I didn’t speak until I was twelve. It took years of support from my twin and adoptive parents to put more than two words together.
I cross my arms.
I’m dressed in a gray t-shirt and joggers. The wooden floor is cold against my bare soles.
My neck and shoulders are tense with pain. My temples throb.
I squint against the light, shuttering my expression to hide how much the light is hurting me.
The others don’t need to worry about my bullshit today. I can handle it.
I’ve always coped with pain.
The post-concussion syndrome from my injury on the ice wasn’t caused by a single fracture to my skull but by all the other blows before that. I can no longer skate because of the damage of beatings when I was a kid that cracked, shattered, then burned me to ash, before I was reborn again from the flames.
The bedroom — our bedroom — is painted sky blue.
A mirrored closet runs along one wall. A door leads through to a luxurious en suite. I can hear the cascade of water inside the en suite from the shower.
Shay must be taking a shower. He’ll be out in a couple of minutes because he’s as quick at washing himself as he is at skating. He should compete professionally.
Do speed showering contests exist?
Robyn definitely wouldn’t win.
She’d be better in theindulgently long bubble bath contest, especially if they include being served by naked men with champagne.

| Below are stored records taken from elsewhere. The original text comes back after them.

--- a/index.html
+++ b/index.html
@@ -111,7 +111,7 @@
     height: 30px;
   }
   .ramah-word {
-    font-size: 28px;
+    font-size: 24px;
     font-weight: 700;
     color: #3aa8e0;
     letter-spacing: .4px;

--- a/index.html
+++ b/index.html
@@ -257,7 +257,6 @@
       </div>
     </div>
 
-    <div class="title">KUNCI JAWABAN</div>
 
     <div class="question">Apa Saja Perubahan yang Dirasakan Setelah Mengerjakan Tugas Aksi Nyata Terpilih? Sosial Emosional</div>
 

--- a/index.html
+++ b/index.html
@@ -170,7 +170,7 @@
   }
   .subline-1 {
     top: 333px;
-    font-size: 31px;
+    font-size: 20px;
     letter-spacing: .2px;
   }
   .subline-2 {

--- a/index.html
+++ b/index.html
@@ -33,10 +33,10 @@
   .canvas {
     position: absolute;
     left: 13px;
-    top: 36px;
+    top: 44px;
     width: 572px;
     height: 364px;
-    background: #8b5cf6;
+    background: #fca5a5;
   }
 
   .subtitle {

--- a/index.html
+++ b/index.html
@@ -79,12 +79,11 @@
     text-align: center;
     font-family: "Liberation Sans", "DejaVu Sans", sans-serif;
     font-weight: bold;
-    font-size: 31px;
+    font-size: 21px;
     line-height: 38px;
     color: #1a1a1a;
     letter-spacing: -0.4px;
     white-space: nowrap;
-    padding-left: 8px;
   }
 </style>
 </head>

Shay is never more settled and happy in himself than when he’s playing Robyn’s servant, kneeling by her bath and handfeeding her chocolates.
Except, he’s not playing.
He’s fucking owned by both Robyn and D’Angelo. I don’t know if they realize just how much they could wreck my brother.
It scares me.
Having moved in together, however, some of the fear has melted from me.

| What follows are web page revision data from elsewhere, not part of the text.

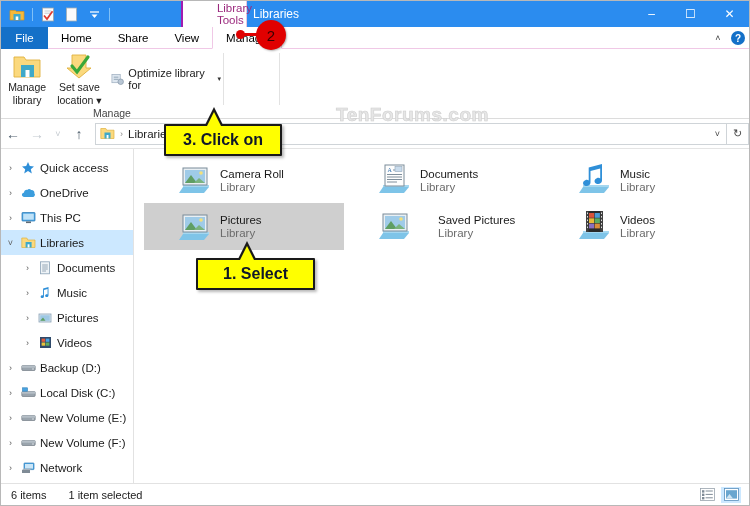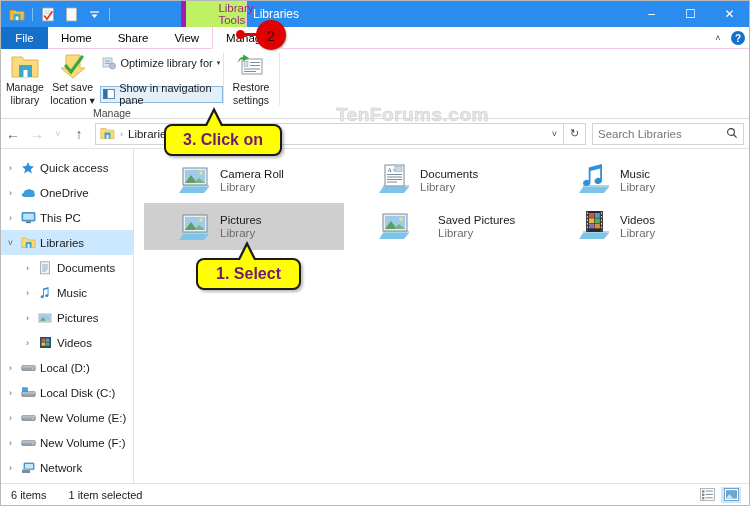--- a/index.html
+++ b/index.html
@@ -32,10 +32,10 @@
 
   .ctx-tab-title {
     position: absolute; left: 180px; top: 0; width: 66px; height: 26px;
-    background: #bef264;
+    background: #ffffff;
     display: flex; align-items: center; justify-content: center;
     font-size: 11.5px; color: #9b2a7e;
-    border-left: 5px solid #a21caf; border-right: 1px solid #e8c6e0; padding-left: 40px;
+    border-left: 2px solid #a21caf; border-right: 1px solid #e8c6e0; padding-left: 40px;
   }
   .win-title {
     position: absolute; left: 252px; top: 0; height: 26px;

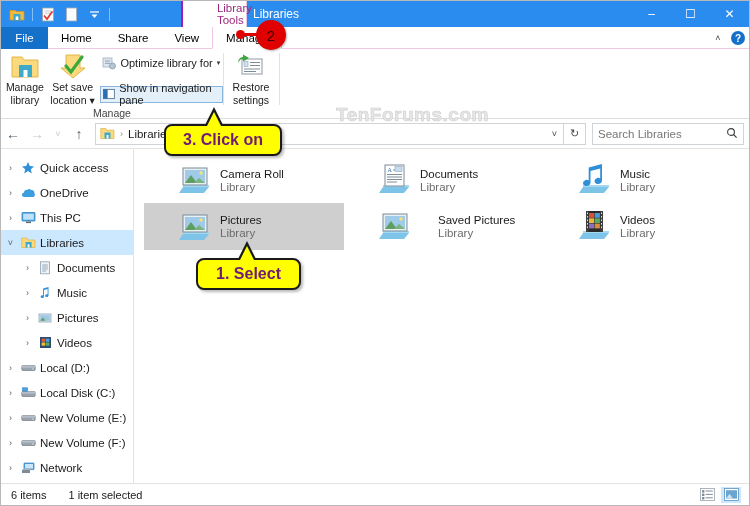--- a/index.html
+++ b/index.html
@@ -348,13 +348,6 @@
           </div>
 
 
-          <div class="small-btn framed">
-            <svg width="14" height="12" viewBox="0 0 14 12">
-              <rect x="0.5" y="0.5" width="13" height="11" fill="#ffffff" stroke="#4a6f93" stroke-width="1"></rect>
-              <rect x="0.5" y="0.5" width="5" height="11" fill="#2a6fae"></rect>
-            </svg>
-            <span>Show in navigation pane</span>
-          </div>
         </div>
       </div>
       <div class="rgroup-label">Manage</div>

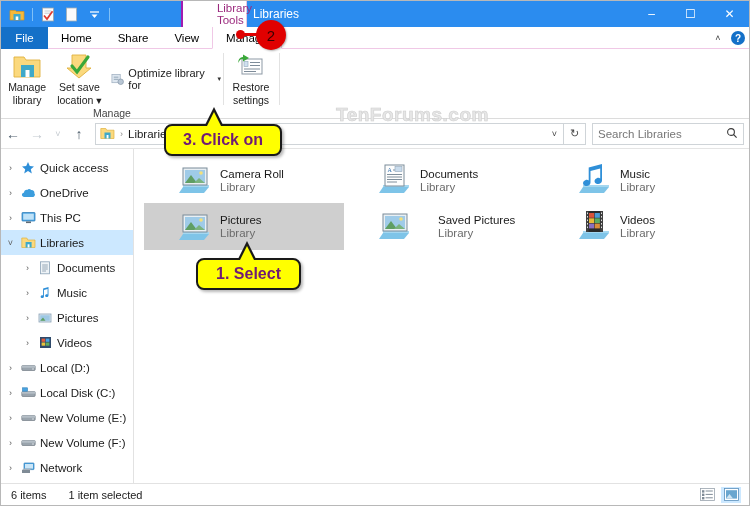--- a/index.html
+++ b/index.html
@@ -355,24 +355,6 @@
 
     <div class="rgroup-divider" style="left:222px;"></div>
 
-    <div class="rgroup" style="left:223px; width:54px;">
-      <div class="rgroup-items">
-        <div class="big-btn" style="width:54px;">
-          <svg width="30" height="27" viewBox="0 0 30 27">
-            <rect x="6" y="6" width="20" height="15" fill="#ffffff" stroke="#8d99a5" stroke-width="1"></rect>
-            <rect x="8" y="8.5" width="4" height="5" fill="#cfe0ef" stroke="#8fa5ba" stroke-width="0.6"></rect>
-            <line x1="14" y1="9.5" x2="24" y2="9.5" stroke="#7e8c99" stroke-width="1"></line>
-            <line x1="14" y1="12.5" x2="24" y2="12.5" stroke="#7e8c99" stroke-width="1"></line>
-            <line x1="8" y1="16" x2="24" y2="16" stroke="#7e8c99" stroke-width="1"></line>
-            <line x1="8" y1="18.5" x2="20" y2="18.5" stroke="#7e8c99" stroke-width="1"></line>
-            <path d="M13 5 L7 1.5 L7 4 C3 4.5 2 7.5 2.5 10 C3.5 6.5 5 6 7 6 L7 8.5 Z" fill="#3aa83a"></path>
-          </svg>
-          <div class="lbl">Restore</div>
-          <div class="lbl">settings</div>
-        </div>
-      </div>
-      <div class="rgroup-label"></div>
-    </div>
 
     <div class="rgroup-divider" style="left:278px;"></div>
   </div>

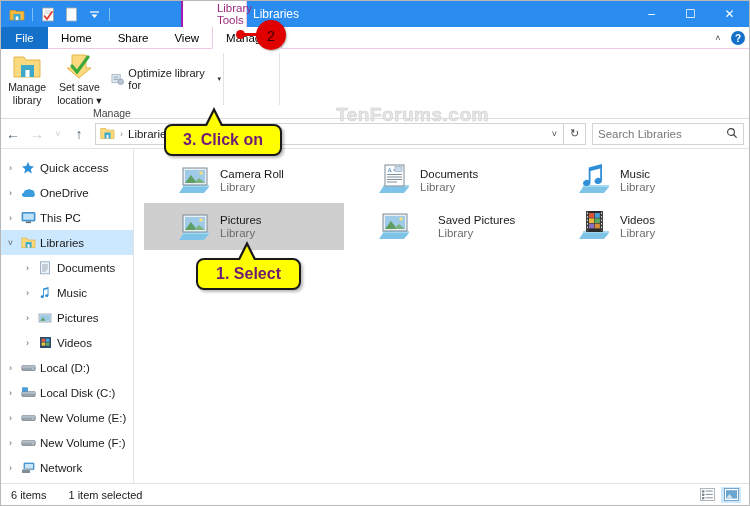--- a/index.html
+++ b/index.html
@@ -220,9 +220,9 @@
   
   .callout {
     position: absolute; background: #ffff00; border: 2px solid #1a1a1a;
-    border-radius: 8px; display: flex; align-items: center;
+    border-radius: 1px; display: flex; align-items: center;
     justify-content: center; font-size: 16px; font-weight: bold;
-    color: #701a75; z-index: 40;
+    color: #0f172a; z-index: 40;
     box-shadow: 2px 2px 3px rgba(0,0,0,0.28);
   }
   .callout-tail {

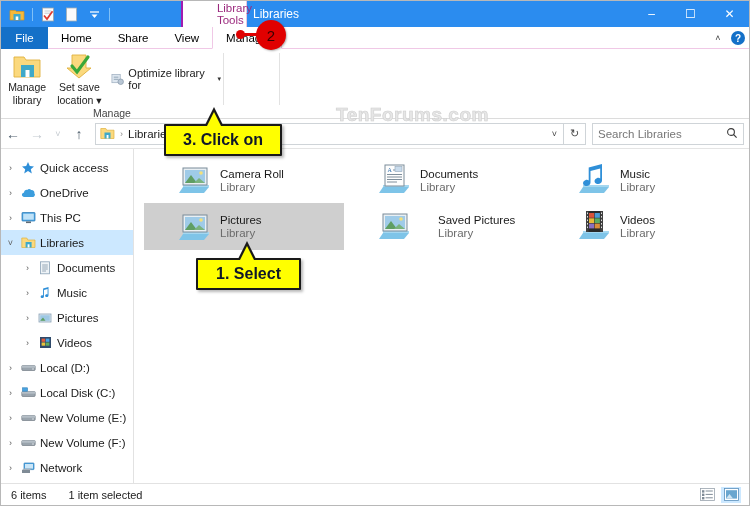--- a/index.html
+++ b/index.html
@@ -377,15 +377,6 @@
     </div>
     <div class="refresh-btn">↻</div>
 
-    <div class="search-field">
-      <span>Search Libraries</span>
-      <span class="search-icon-wrap">
-        <svg width="12" height="12" viewBox="0 0 12 12">
-          <circle cx="5" cy="5" r="3.4" fill="none" stroke="#3b3b3b" stroke-width="1.1"></circle>
-          <line x1="7.4" y1="7.4" x2="10.6" y2="10.6" stroke="#3b3b3b" stroke-width="1.2"></line>
-        </svg>
-      </span>
-    </div>
   </div>
 
   <div class="body-area">

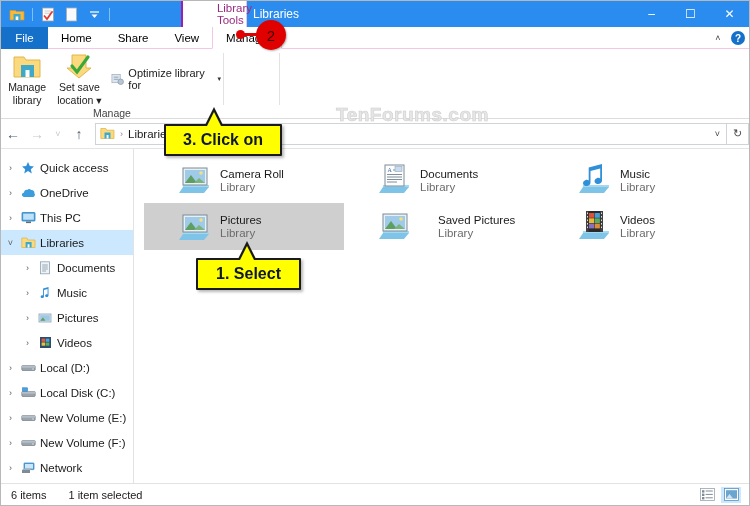--- a/index.html
+++ b/index.html
@@ -716,7 +716,7 @@
               border-left:8px solid transparent;
               border-right:8px solid transparent;
               border-bottom:16px solid #ffff00; z-index:41;"></div>
-  <div class="callout" style="left:195px; top:257px; width:105px; height:32px;">1. Select</div>
+  <div class="callout" style="left:195px; top:257px; width:119px; height:32px;">1. Select</div>
 
   <div class="badge-dot" style="left:235px; top:29px;"></div>
   <div class="badge-line" style="left:240px; top:32px; width:22px;"></div>

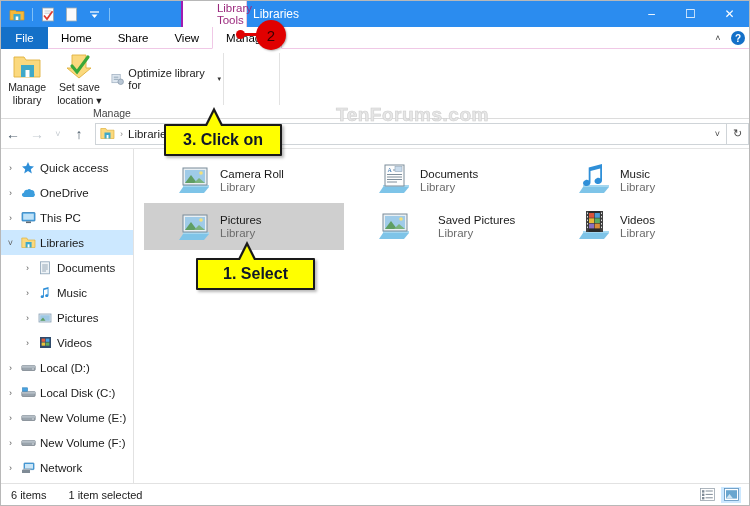--- a/index.html
+++ b/index.html
@@ -486,7 +486,7 @@
               <circle cx="12" cy="7" r="0.8" fill="#dfe4e8"></circle>
             </svg>
         </span>
-        <span>Local (D:)</span>
+        <span>Backup (D:)</span>
       </div>
 
       <div class="nav-item">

My brother and I could always be kicked out, but D’Angelo designed this building just for us.
He built an entire library with a nook that feels like a nest.
I used my first salary to buy myself a single bookcase. Yet D’Angelo has gifted me a library.
Can I finally trust Shay’s ownership and my new love?
The four-poster bed that I slept in last night with rumpled silver silk sheets and piles of velvet cushions dominates the center of the room.
Metal handcuffs that are lined with leather do in fact hang from the oak headboard. In fact there are what look like handcuff points for restraints on both the headboard and baseboard that made Shay’s pupils dilate when he saw them.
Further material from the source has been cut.